France: Cédric Jubillar avoue le meurtre de son épouse après cinq ans de dénégations

Cédric Jubillar, le 22 septembre 2025, lors de la première journée de son procès.
Cédric Jubillar, le 22 septembre 2025, lors de la première journée de son procès. AFP – LIONEL BONAVENTURE

Alors qu’il niait toute implication depuis des années, Cédric Jubillar a reconnu avoir tué son épouse Delphine, disparue près de Toulouse dans la nuit du 15 au 16 décembre 2020 et introuvable depuis. Cette révélation constitue un changement de ligne de défense à deux mois de son procès en appel. Elle est consignée dans un courrier manuscrit adressé à son avocat Pierre Debuisson, auquel le quotidien régional La Dépêche du Midi a eu accès. Elle intervient quelques mois après un changement d’avocat.

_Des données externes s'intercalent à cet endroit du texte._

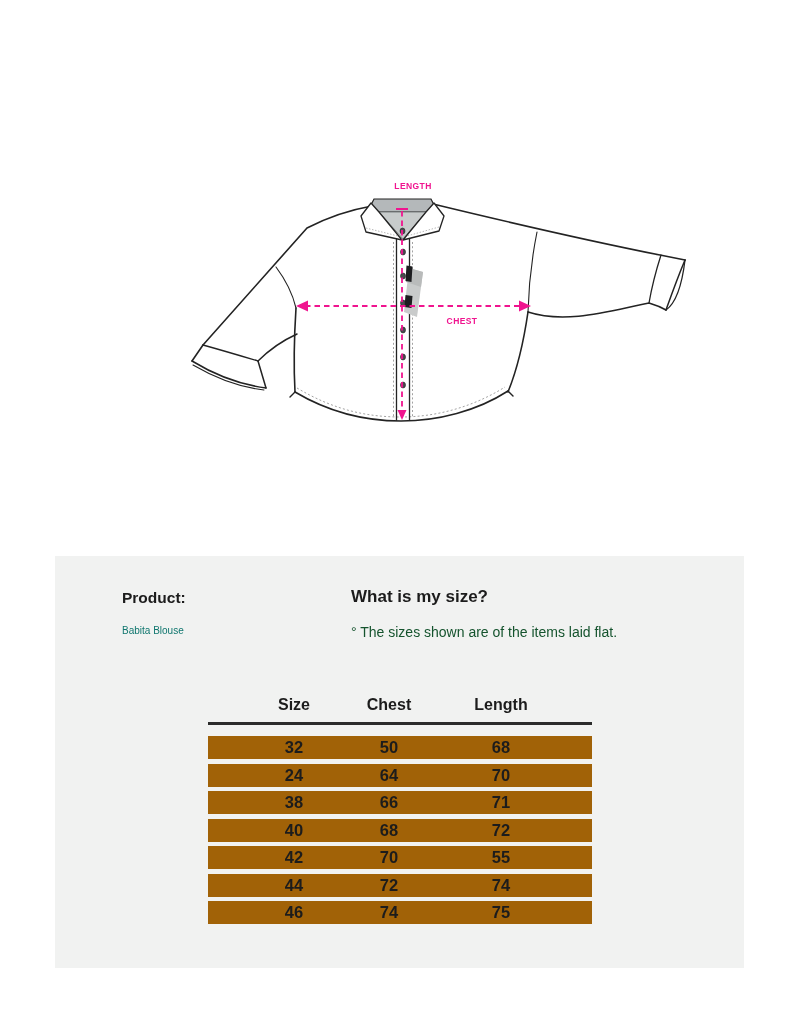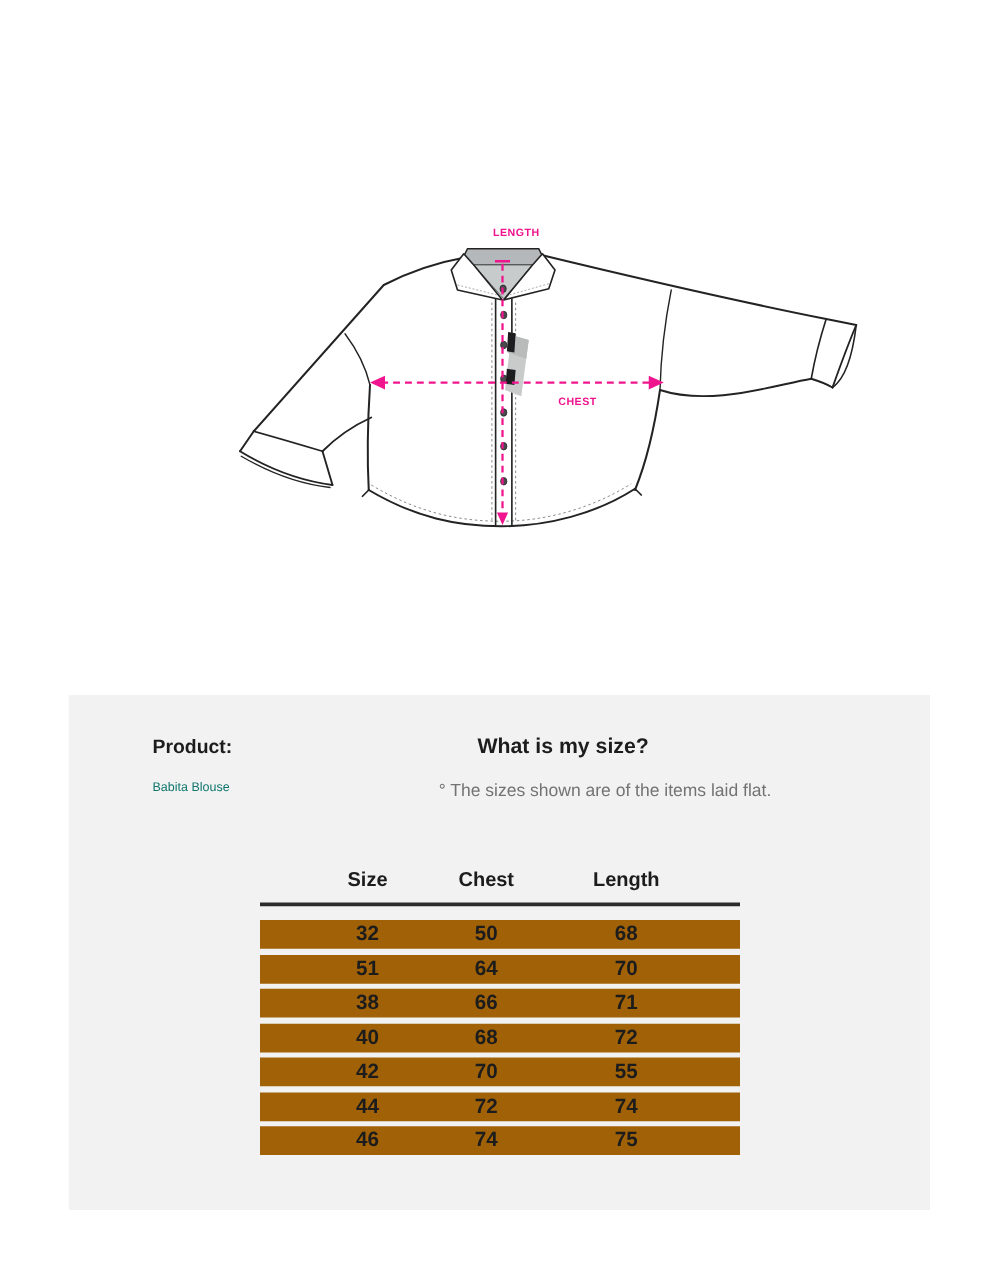"What is my size?" .size-heading { margin-left: 31px -> none }
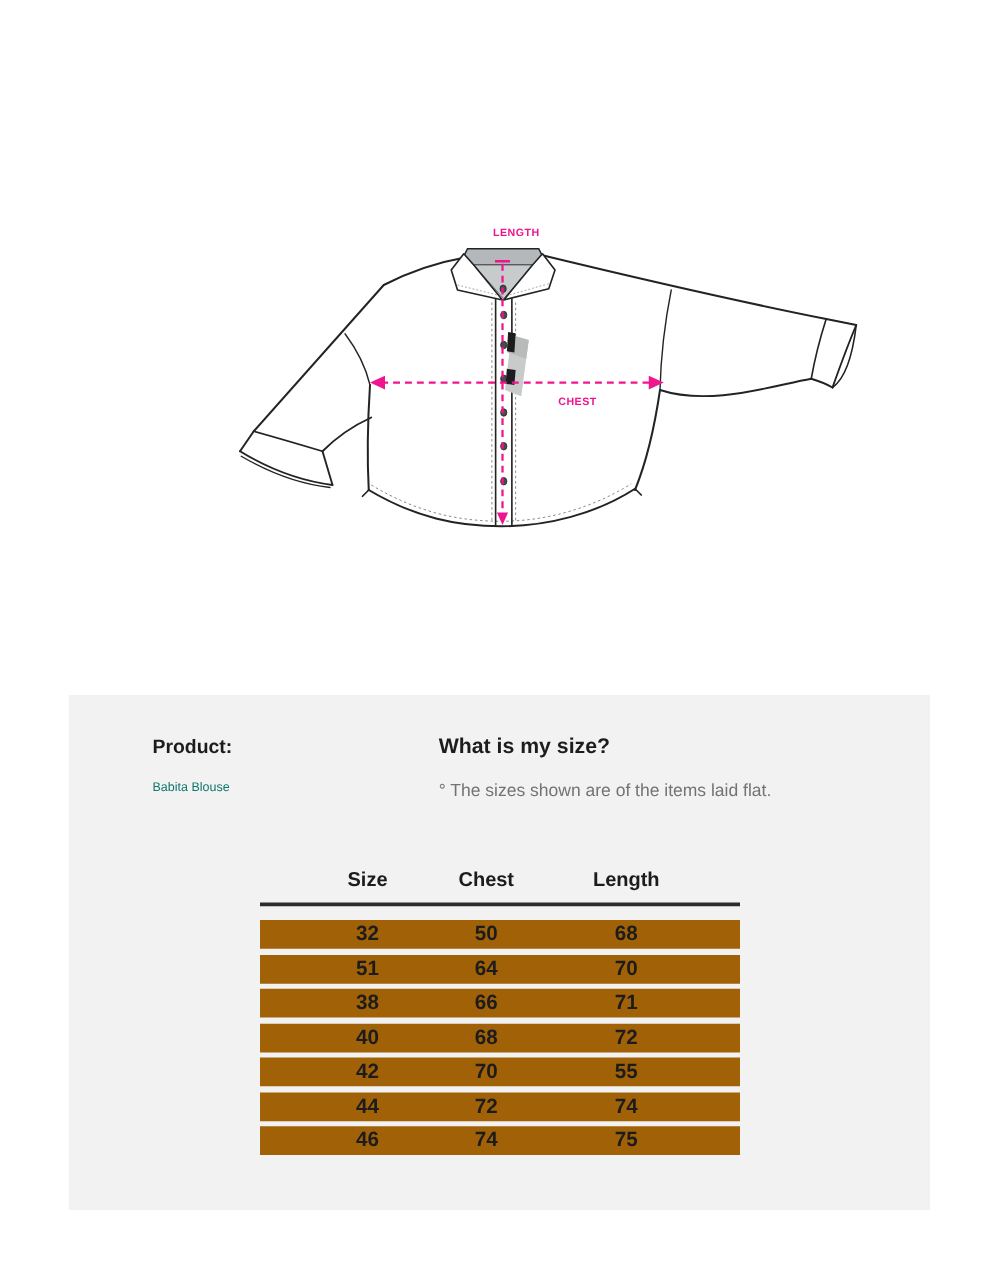"° The sizes shown are" .size-notes { color: #737373 -> #14532d }
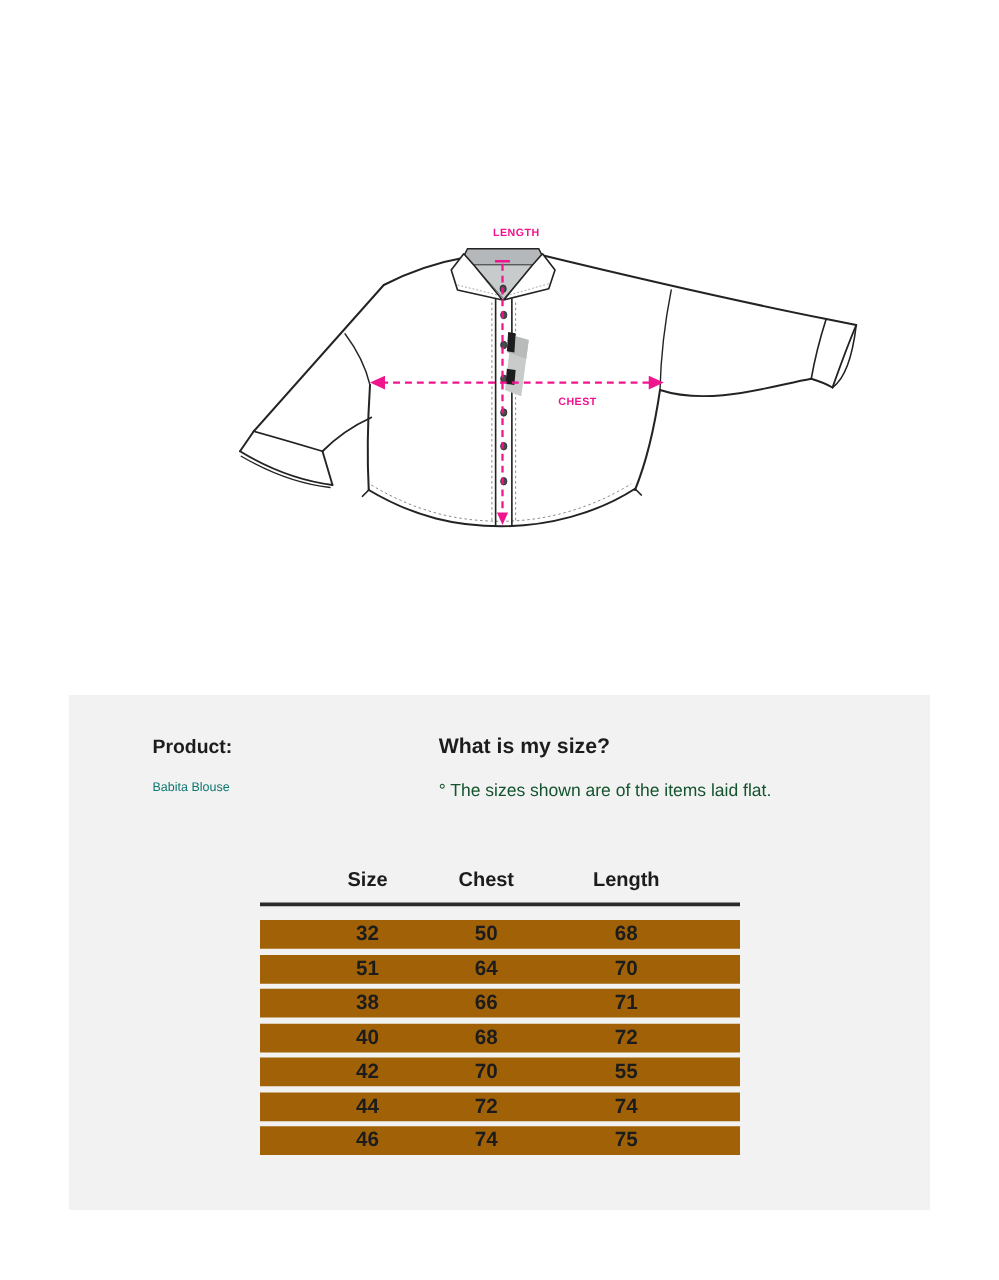"51" span.cell { text: 51 -> 24 }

Sollicité par l’AFP, Me Debuisson a confirmé « des aveux » et « son souhait de reconnaître sa culpabilité dans la disparition de sa femme Delphine ». Au cours de visites au parloir de la prison, Pierre Debuisson dit à la Dépêche du Midi avoir tissé un « lien de confiance » avec son client. « Au fil de nos rencontres, il a reconnu sa participation dans cette affaire, avec soulagement (…) Dans cette démarche, il veut aussi donner une sépulture à la mère de ses deux enfants ».

Cédric Jubillar assure n’avoir « jamais eu l’intention de tuer son épouse »

Guy Debuisson, l’associé et père de Pierre Debuisson, a assuré à BFMTV que Jubillar n’avait « jamais eu l’intention de tuer son épouse ». Cela laisse ainsi entendre que sa défense va contester la notion d’homicide pour privilégier celle de coups mortels dans la mort de Delphine Jubillar.

Pour l’avocat représentant les deux enfants du couple Jubillar, Me Laurent Boguet, le peintre-plaquiste, dont le procès en appel doit commencer le 21 septembre, « va chercher à minimiser les enjeux pour obtenir sans doute une diminution de peine ». « Clairement Cédric Jubillar suggérera à la cour d’assises de s’interroger sur la notion de coups mortels. Il va contester la notion d’homicide, qui se rattache à l’intention de tuer », a déclaré Me Boguet à l’AFP.

Me Debuisson précise que Cédric Jubillar poursuivra ses révélations quand il sera entendu par la justice. Outre ses aveux de culpabilité, Cédric Jubillar, condamné à 30 ans de réclusion en octobre sur la base d’un faisceau d’indices, se dit prêt à donner des indications sur l’endroit où il a dissimulé le corps de la victime. Dans le courrier transmis à Me Debuisson, il évoque une dispute sans en indiquer les circonstances.

Indices à charge

Cédric Jubillar est détenu depuis juin 2021 à l’isolement par mesure de sécurité. Malgré l’absence d’aveux et de corps, la cour d’assises avait estimé en octobre que le meurtre de Delphine Jubillar était « caractérisé », pas convaincue par les dénégations de l’accusé.

La juridiction avait également estimé que des témoignages recueillis, le fait que la personnalité de l’accusé était « compatible » avec le passage à l’acte, ainsi que sa non-acceptation du départ de son épouse pour un autre homme, constituaient des éléments suffisants pour établir sa responsabilité.

Parmi les indices à charge, la seule paire de lunettes que portait la victime, déjà abîmée, avait été retrouvée en morceaux, des dommages ayant pu être provoqués par un poing d’adulte, selon une double expertise. Un des enfants du couple, âgé de 6 ans, avait aussi raconté avoir vu ses parents se bousculer ce soir-là. Deux voisines, résidant à 150 mètres, avaient elles entendu des cris de femme et des aboiements vers 23h.